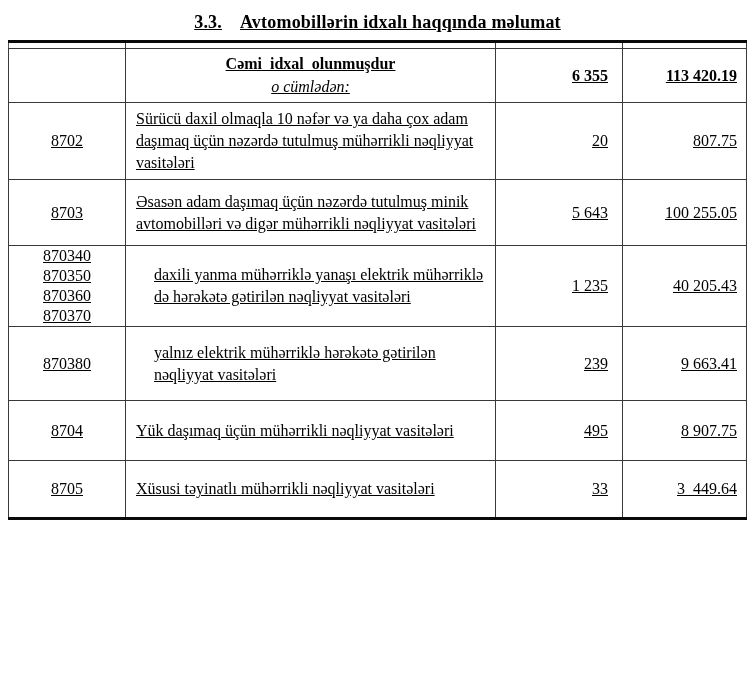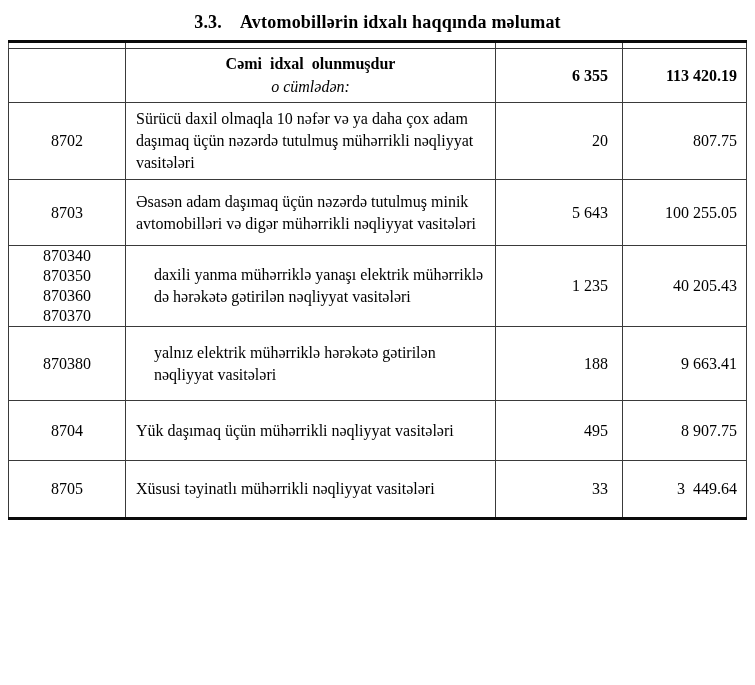--- a/index.html
+++ b/index.html
@@ -17,6 +17,7 @@
     width: 755px;
     height: 685px;
     overflow: hidden;
+    text-decoration: underline;
   }
   .title {
     margin-top: 12px;

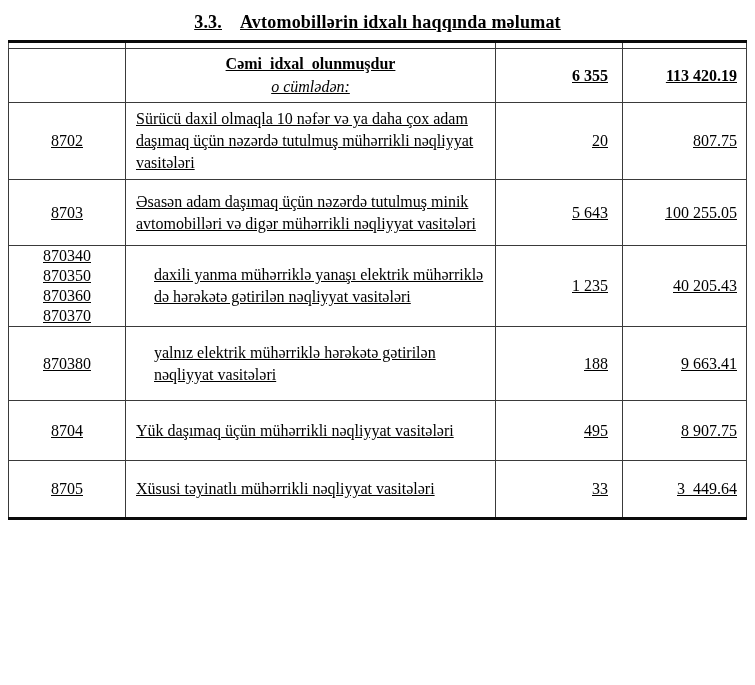--- a/index.html
+++ b/index.html
@@ -162,7 +162,7 @@
     <tr style="height:74px;">
       <td class="code-cell">870380</td>
       <td class="name-cell indent">yalnız elektrik mühərriklə hərəkətə gətirilən nəqliyyat vasitələri</td>
-      <td class="qty-cell">188</td>
+      <td class="qty-cell">239</td>
       <td class="value-cell">9 663.41</td>
     </tr>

◆ ◆ ◆ ◆ ◆

Description of the task = The lines to report are those in the material above that contain the word "class"; copy every one of them.

Answer box =
       <td class="code-cell">870380</td>
       <td class="name-cell indent">yalnız elektrik mühərriklə hərəkətə gətirilən nəqliyyat vasitələri</td>
-      <td class="qty-cell">188</td>
+      <td class="qty-cell">239</td>
       <td class="value-cell">9 663.41</td>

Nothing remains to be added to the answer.